EXERCISE OBJECTIVE: Could every line of the data be copied out once more, exactly?

= Beginning of Section =

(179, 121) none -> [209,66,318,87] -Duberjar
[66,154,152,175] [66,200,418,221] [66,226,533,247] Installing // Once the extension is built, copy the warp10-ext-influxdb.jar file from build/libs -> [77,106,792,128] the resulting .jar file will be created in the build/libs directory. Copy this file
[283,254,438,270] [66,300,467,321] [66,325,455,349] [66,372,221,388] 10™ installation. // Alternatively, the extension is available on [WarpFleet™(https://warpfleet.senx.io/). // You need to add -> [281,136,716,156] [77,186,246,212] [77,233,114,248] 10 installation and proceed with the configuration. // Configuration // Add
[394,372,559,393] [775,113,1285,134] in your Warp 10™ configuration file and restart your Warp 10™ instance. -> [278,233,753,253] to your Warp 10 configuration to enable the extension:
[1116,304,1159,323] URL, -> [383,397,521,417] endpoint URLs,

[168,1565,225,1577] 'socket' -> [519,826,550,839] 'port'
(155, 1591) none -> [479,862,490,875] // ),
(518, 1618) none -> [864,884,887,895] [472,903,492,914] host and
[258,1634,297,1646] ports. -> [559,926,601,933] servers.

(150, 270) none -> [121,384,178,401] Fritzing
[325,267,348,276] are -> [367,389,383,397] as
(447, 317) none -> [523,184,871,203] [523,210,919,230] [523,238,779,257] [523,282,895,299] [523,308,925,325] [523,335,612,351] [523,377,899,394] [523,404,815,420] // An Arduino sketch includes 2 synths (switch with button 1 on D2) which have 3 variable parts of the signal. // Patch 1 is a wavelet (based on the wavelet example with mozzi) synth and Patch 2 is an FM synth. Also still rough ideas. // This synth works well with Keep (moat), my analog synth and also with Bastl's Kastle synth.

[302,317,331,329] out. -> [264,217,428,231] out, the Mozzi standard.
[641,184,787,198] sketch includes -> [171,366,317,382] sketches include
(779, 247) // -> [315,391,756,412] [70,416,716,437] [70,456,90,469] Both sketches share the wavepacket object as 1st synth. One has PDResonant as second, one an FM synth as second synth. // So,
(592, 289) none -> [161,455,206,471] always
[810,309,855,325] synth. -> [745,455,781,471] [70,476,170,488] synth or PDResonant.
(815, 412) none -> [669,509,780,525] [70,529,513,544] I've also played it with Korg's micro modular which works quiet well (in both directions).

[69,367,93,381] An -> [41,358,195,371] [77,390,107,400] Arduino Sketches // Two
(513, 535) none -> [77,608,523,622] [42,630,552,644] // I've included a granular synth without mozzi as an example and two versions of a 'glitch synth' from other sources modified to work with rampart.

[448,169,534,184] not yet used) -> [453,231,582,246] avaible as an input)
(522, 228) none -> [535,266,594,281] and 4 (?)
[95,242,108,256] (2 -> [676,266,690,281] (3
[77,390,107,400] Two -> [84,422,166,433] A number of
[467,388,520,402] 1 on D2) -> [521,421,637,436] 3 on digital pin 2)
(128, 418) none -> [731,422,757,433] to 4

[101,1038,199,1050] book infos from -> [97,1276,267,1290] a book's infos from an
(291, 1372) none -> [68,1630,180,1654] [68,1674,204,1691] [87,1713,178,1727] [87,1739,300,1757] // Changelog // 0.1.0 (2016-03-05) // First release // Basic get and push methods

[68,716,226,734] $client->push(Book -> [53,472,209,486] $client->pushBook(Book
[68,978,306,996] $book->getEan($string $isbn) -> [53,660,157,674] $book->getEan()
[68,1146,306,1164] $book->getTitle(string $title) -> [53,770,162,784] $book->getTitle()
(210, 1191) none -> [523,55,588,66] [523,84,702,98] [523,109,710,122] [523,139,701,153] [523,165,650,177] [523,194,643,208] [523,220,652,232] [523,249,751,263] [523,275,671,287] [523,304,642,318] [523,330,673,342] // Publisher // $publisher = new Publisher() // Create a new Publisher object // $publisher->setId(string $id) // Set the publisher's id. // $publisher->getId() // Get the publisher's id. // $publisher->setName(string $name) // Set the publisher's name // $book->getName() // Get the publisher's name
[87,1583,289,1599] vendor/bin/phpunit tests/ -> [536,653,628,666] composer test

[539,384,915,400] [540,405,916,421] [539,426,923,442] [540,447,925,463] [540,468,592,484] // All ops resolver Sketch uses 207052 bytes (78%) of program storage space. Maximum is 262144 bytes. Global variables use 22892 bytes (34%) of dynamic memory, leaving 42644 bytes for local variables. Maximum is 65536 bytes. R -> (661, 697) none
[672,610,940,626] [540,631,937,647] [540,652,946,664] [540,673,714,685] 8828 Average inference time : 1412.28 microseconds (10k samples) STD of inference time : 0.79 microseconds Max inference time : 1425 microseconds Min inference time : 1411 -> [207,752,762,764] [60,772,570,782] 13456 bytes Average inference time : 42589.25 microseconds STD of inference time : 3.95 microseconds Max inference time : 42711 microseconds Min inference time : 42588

= End of Section =

TASK RESPONSE:
(179, 121) none -> [209,66,318,87] -Duberjar
[66,154,152,175] [66,200,418,221] [66,226,533,247] Installing // Once the extension is built, copy the warp10-ext-influxdb.jar file from build/libs -> [77,106,792,128] the resulting .jar file will be created in the build/libs directory. Copy this file
[283,254,438,270] [66,300,467,321] [66,325,455,349] [66,372,221,388] 10™ installation. // Alternatively, the extension is available on [WarpFleet™(https://warpfleet.senx.io/). // You need to add -> [281,136,716,156] [77,186,246,212] [77,233,114,248] 10 installation and proceed with the configuration. // Configuration // Add
[394,372,559,393] [775,113,1285,134] in your Warp 10™ configuration file and restart your Warp 10™ instance. -> [278,233,753,253] to your Warp 10 configuration to enable the extension:
[1116,304,1159,323] URL, -> [383,397,521,417] endpoint URLs,

[168,1565,225,1577] 'socket' -> [519,826,550,839] 'port'
(155, 1591) none -> [479,862,490,875] // ),
(518, 1618) none -> [864,884,887,895] [472,903,492,914] host and
[258,1634,297,1646] ports. -> [559,926,601,933] servers.

(150, 270) none -> [121,384,178,401] Fritzing
[325,267,348,276] are -> [367,389,383,397] as
(447, 317) none -> [523,184,871,203] [523,210,919,230] [523,238,779,257] [523,282,895,299] [523,308,925,325] [523,335,612,351] [523,377,899,394] [523,404,815,420] // An Arduino sketch includes 2 synths (switch with button 1 on D2) which have 3 variable parts of the signal. // Patch 1 is a wavelet (based on the wavelet example with mozzi) synth and Patch 2 is an FM synth. Also still rough ideas. // This synth works well with Keep (moat), my analog synth and also with Bastl's Kastle synth.

[302,317,331,329] out. -> [264,217,428,231] out, the Mozzi standard.
[641,184,787,198] sketch includes -> [171,366,317,382] sketches include
(779, 247) // -> [315,391,756,412] [70,416,716,437] [70,456,90,469] Both sketches share the wavepacket object as 1st synth. One has PDResonant as second, one an FM synth as second synth. // So,
(592, 289) none -> [161,455,206,471] always
[810,309,855,325] synth. -> [745,455,781,471] [70,476,170,488] synth or PDResonant.
(815, 412) none -> [669,509,780,525] [70,529,513,544] I've also played it with Korg's micro modular which works quiet well (in both directions).

[69,367,93,381] An -> [41,358,195,371] [77,390,107,400] Arduino Sketches // Two
(513, 535) none -> [77,608,523,622] [42,630,552,644] // I've included a granular synth without mozzi as an example and two versions of a 'glitch synth' from other sources modified to work with rampart.

[448,169,534,184] not yet used) -> [453,231,582,246] avaible as an input)
(522, 228) none -> [535,266,594,281] and 4 (?)
[95,242,108,256] (2 -> [676,266,690,281] (3
[77,390,107,400] Two -> [84,422,166,433] A number of
[467,388,520,402] 1 on D2) -> [521,421,637,436] 3 on digital pin 2)
(128, 418) none -> [731,422,757,433] to 4

[101,1038,199,1050] book infos from -> [97,1276,267,1290] a book's infos from an
(291, 1372) none -> [68,1630,180,1654] [68,1674,204,1691] [87,1713,178,1727] [87,1739,300,1757] // Changelog // 0.1.0 (2016-03-05) // First release // Basic get and push methods

[68,716,226,734] $client->push(Book -> [53,472,209,486] $client->pushBook(Book
[68,978,306,996] $book->getEan($string $isbn) -> [53,660,157,674] $book->getEan()
[68,1146,306,1164] $book->getTitle(string $title) -> [53,770,162,784] $book->getTitle()
(210, 1191) none -> [523,55,588,66] [523,84,702,98] [523,109,710,122] [523,139,701,153] [523,165,650,177] [523,194,643,208] [523,220,652,232] [523,249,751,263] [523,275,671,287] [523,304,642,318] [523,330,673,342] // Publisher // $publisher = new Publisher() // Create a new Publisher object // $publisher->setId(string $id) // Set the publisher's id. // $publisher->getId() // Get the publisher's id. // $publisher->setName(string $name) // Set the publisher's name // $book->getName() // Get the publisher's name
[87,1583,289,1599] vendor/bin/phpunit tests/ -> [536,653,628,666] composer test

[539,384,915,400] [540,405,916,421] [539,426,923,442] [540,447,925,463] [540,468,592,484] // All ops resolver Sketch uses 207052 bytes (78%) of program storage space. Maximum is 262144 bytes. Global variables use 22892 bytes (34%) of dynamic memory, leaving 42644 bytes for local variables. Maximum is 65536 bytes. R -> (661, 697) none
[672,610,940,626] [540,631,937,647] [540,652,946,664] [540,673,714,685] 8828 Average inference time : 1412.28 microseconds (10k samples) STD of inference time : 0.79 microseconds Max inference time : 1425 microseconds Min inference time : 1411 -> [207,752,762,764] [60,772,570,782] 13456 bytes Average inference time : 42589.25 microseconds STD of inference time : 3.95 microseconds Max inference time : 42711 microseconds Min inference time : 42588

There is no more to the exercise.